The attached proposed patch fixes it.

[0001-build-Update-after-gnulib-changed.patch (text/x-patch, attachment)]

Reply sent to Paul Eggert <eggert <at> cs.ucla.edu>:
You have taken responsibility. (Fri, 05 Sep 2025 22:56:01 GMT) Full text and rfc822 format available.

Notification sent to Bruno Haible <bruno <at> clisp.org>:
bug acknowledged by developer. (Fri, 05 Sep 2025 22:56:02 GMT) Full text and rfc822 format available.

Message #10 received at 79382-done <at> debbugs.gnu.org (full text, mbox):

From: Paul Eggert <eggert <at> cs.ucla.edu>
To: Bruno Haible <bruno <at> clisp.org>
Cc: 79382-done <at> debbugs.gnu.org
Subject: Re: [bug-diffutils] bug#79382: patch needed after gnulib changed
Date: Fri, 5 Sep 2025 15:55:19 -0700
[Message part 1 (text/plain, inline)]
Thanks, I installed that and am marking this bug report as done.

I used the opportunity to sync GNU diff with current Gnulib, causing a 
few minor changes to Gnulib.

I also installed the attached patch, to work around more the places 
where Gnulib drags in some multithreading and/or locale code that GNU 
diff (which is single-threaded and not that picky about locales) doesn't 
need. Not sure if these suggest any Gnulib changes.
[0001-maint-reduce-Gnulib-module-usage.patch (text/x-patch, attachment)]

Information forwarded to bug-diffutils <at> gnu.org:
bug#79382; Package diffutils. (Sun, 07 Sep 2025 22:02:02 GMT) Full text and rfc822 format available.

Message #13 received at submit <at> debbugs.gnu.org (full text, mbox):

From: Bruno Haible <bruno <at> clisp.org>
To: Paul Eggert <eggert <at> cs.ucla.edu>
Cc: bug-diffutils <at> gnu.org
Subject: Re: commit e124541148d38cd8b7f962aceb72fb44e7cc0aab
Date: Mon, 08 Sep 2025 00:00:21 +0200
Paul Eggert wrote on 2025-09-05:
> I also installed the attached patch, to work around more the places 
> where Gnulib drags in some multithreading and/or locale code that GNU 
> diff (which is single-threaded and not that picky about locales) doesn't 
> need. Not sure if these suggest any Gnulib changes.

The changes in configure.ac regarding mbrtowc and mbrtoc32
are specific to diffutils, I would say.

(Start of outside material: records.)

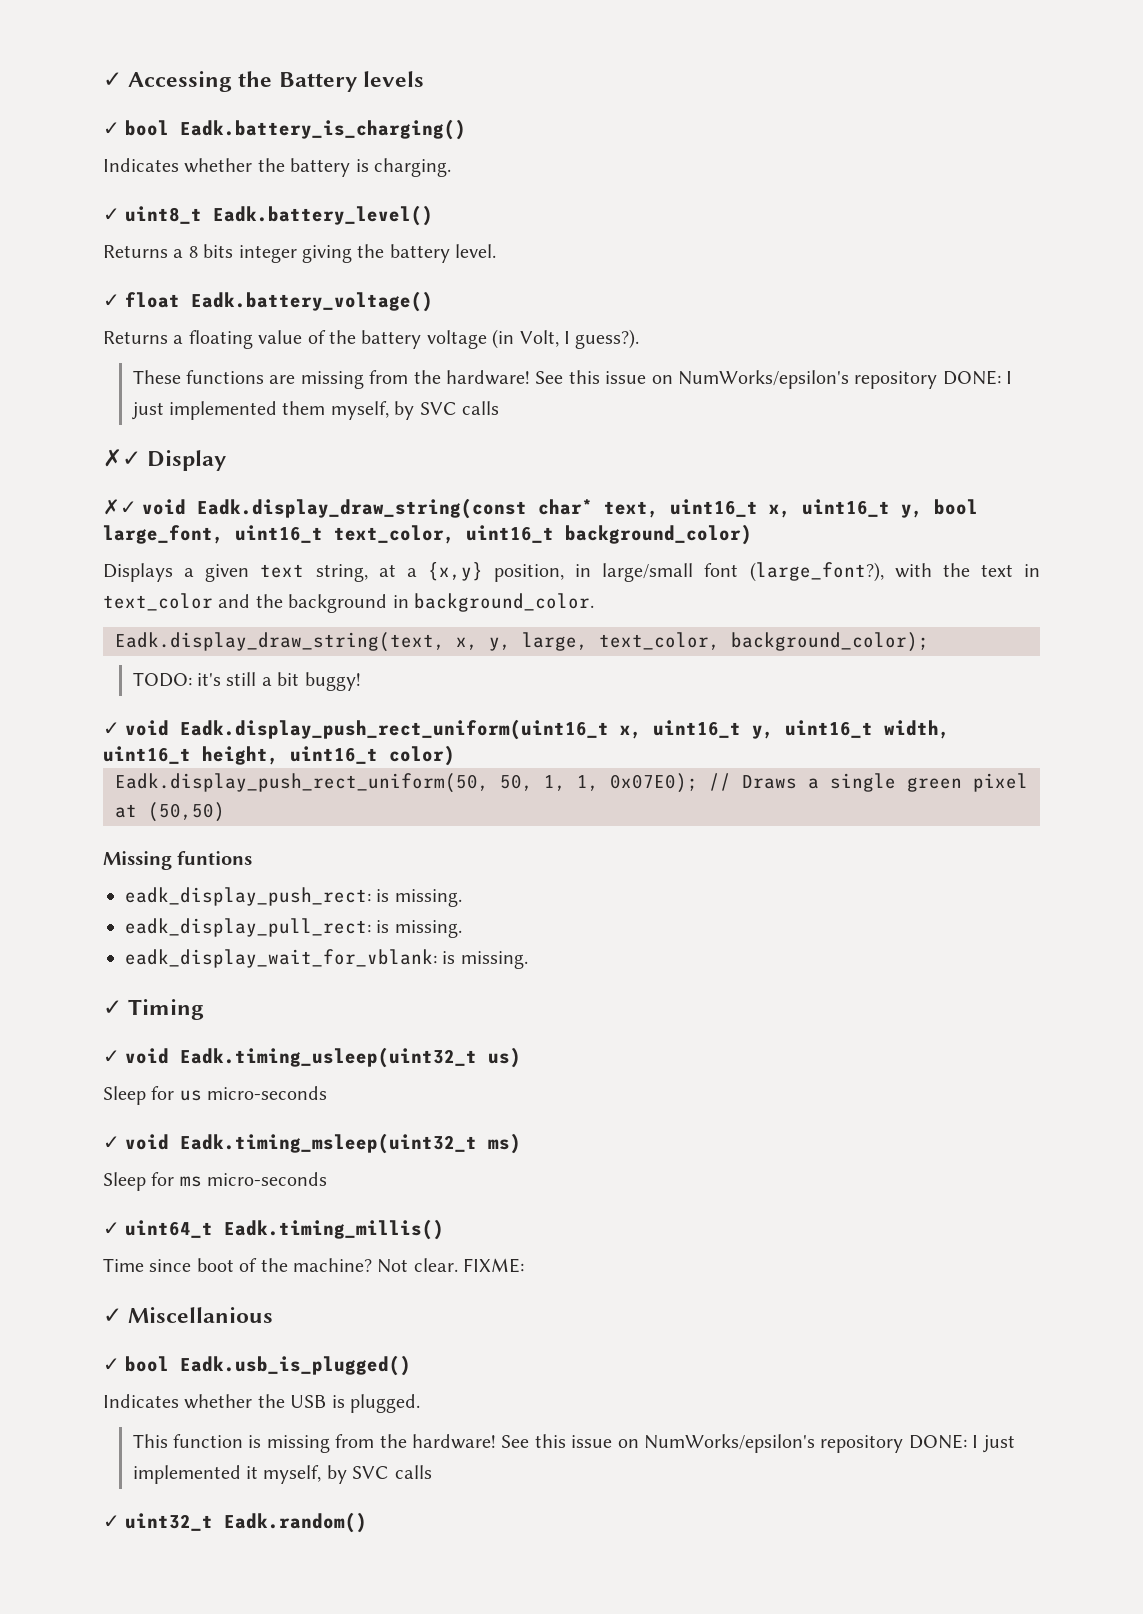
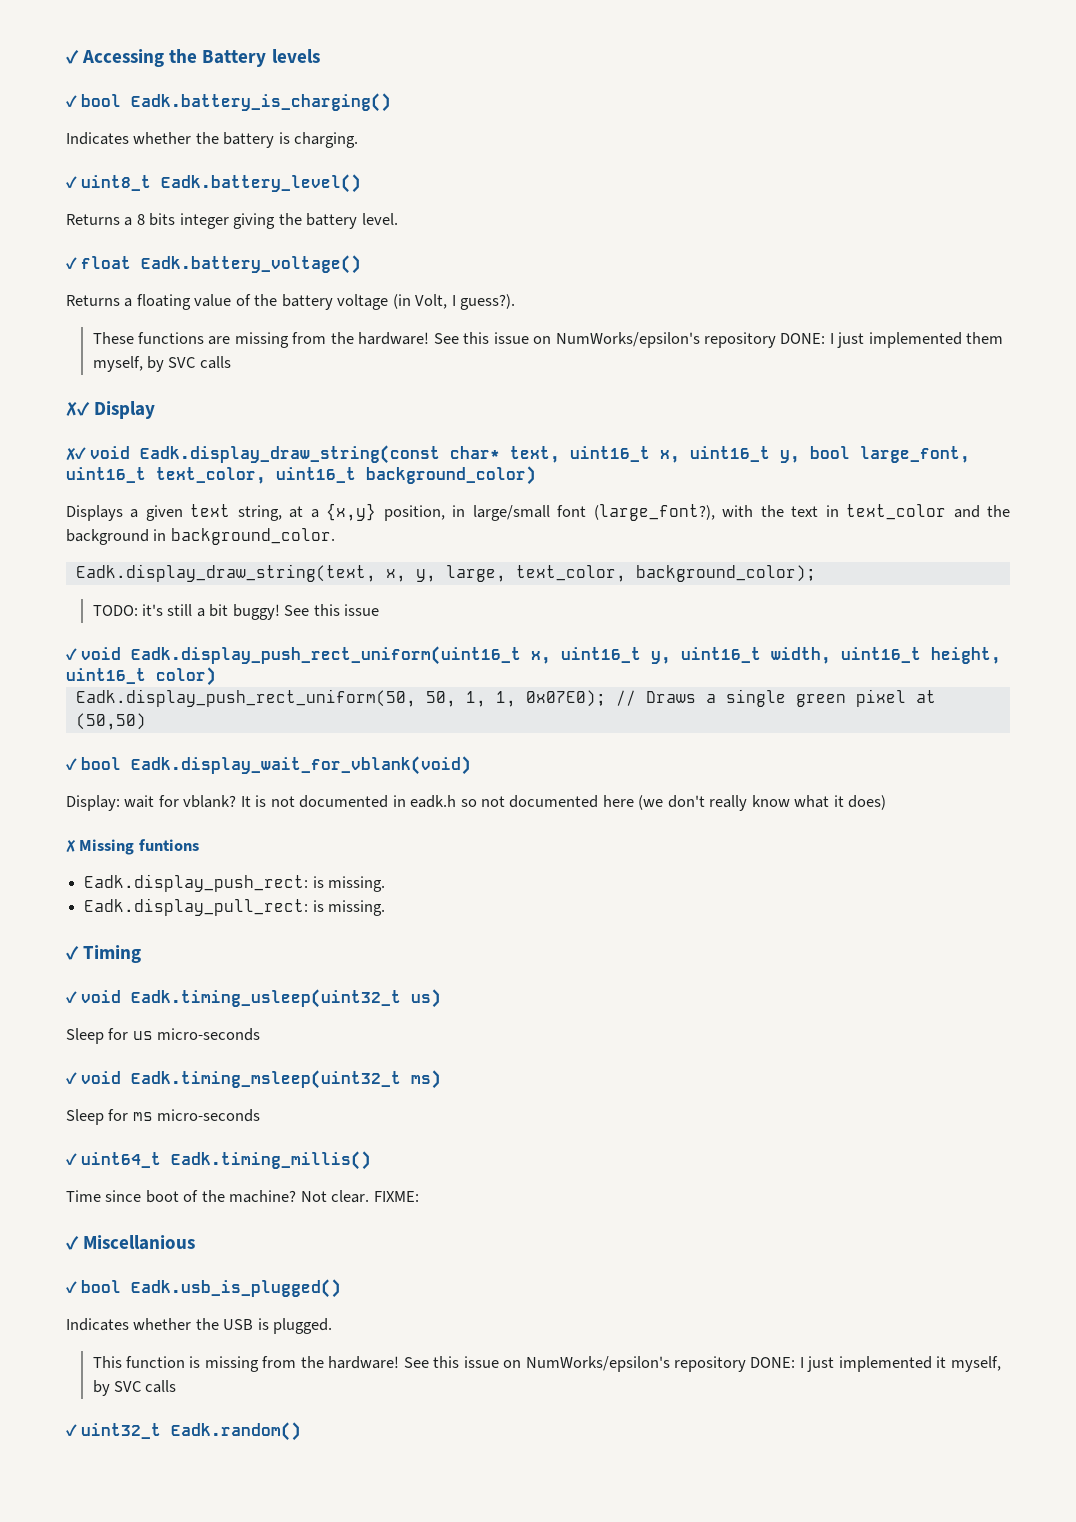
- TODO: it's still a bit buggy!
+ TODO: it's still a bit buggy! See this issue
- Missing funtions
+ ✓ bool Eadk.display_wait_for_vblank(void)
+ Display: wait for vblank? It is not documented in eadk.h so not documented here (we don't really know what it does)
+ ✗ Missing funtions
- eadk_display_push_rect: is missing.
- eadk_display_pull_rect: is missing.
- eadk_display_wait_for_vblank: is missing.
+ Eadk.display_push_rect: is missing.
+ Eadk.display_pull_rect: is missing.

I'm not even sure what you
mean by "Do not worry about multibyte C locales." : glibc and many
other platform have a "C.UTF-8" locale, which behaves like the "C"
locale regarding i18n, but is multibyte.

The changes in configure.ac regarding 'threadlib' are a customization
possibility that is already provided by Gnulib.

The two functions hard_locale_LC_MESSAGES and hard_locale_LC_TIME
look like heuristics to me; I wouldn't bet that they are correct
in all situations.

So, I don't see worthwile Gnulib changes in these areas.

The change in configure.ac finally

+AC_DEFINE([SUPPORT_NON_GREG_CALENDARS_IN_STRFTIME], [false],
+  [Do not worry about GNU strftime behavior for non-Gregorian calendars.])

breaks "make distcheck":

make[1]: Entering directory '/home/runner/work/ci-check/ci-check/diffutils'
make my-distcheck
make[2]: Entering directory '/home/runner/work/ci-check/ci-check/diffutils'
make syntax-check
make[3]: Entering directory '/home/runner/work/ci-check/ci-check/diffutils'
GFDL_version
/usr/bin/grep: .gitmodules: No such file or directory
0.01 GFDL_version
GPL_version
/usr/bin/grep: .gitmodules: No such file or directory
0.01 GPL_version
Wundef_boolean
./lib/config.h:2334:#define SUPPORT_NON_GREG_CALENDARS_IN_STRFTIME false
maint.mk: Use 0 or 1 for macro values
make[3]: *** [maint.mk:1458: sc_Wundef_boolean] Error 1
make[3]: Leaving directory '/home/runner/work/ci-check/ci-check/diffutils'
make[2]: *** [dist-check.mk:148: my-distcheck] Error 2
make[2]: Leaving directory '/home/runner/work/ci-check/ci-check/diffutils'
make[1]: *** [Makefile:2879: distcheck-hook] Error 2
make[1]: Leaving directory '/home/runner/work/ci-check/ci-check/diffutils'
make: *** [Makefile:2662: distcheck] Error 1

Either SUPPORT_NON_GREG_CALENDARS_IN_STRFTIME needs to be defined to 0,
not false. Or the syntax check sc_Wundef_boolean needs to be tweaked.

Bruno







Information forwarded to bug-diffutils <at> gnu.org:
bug#79382; Package diffutils. (Mon, 08 Sep 2025 00:02:06 GMT) Full text and rfc822 format available.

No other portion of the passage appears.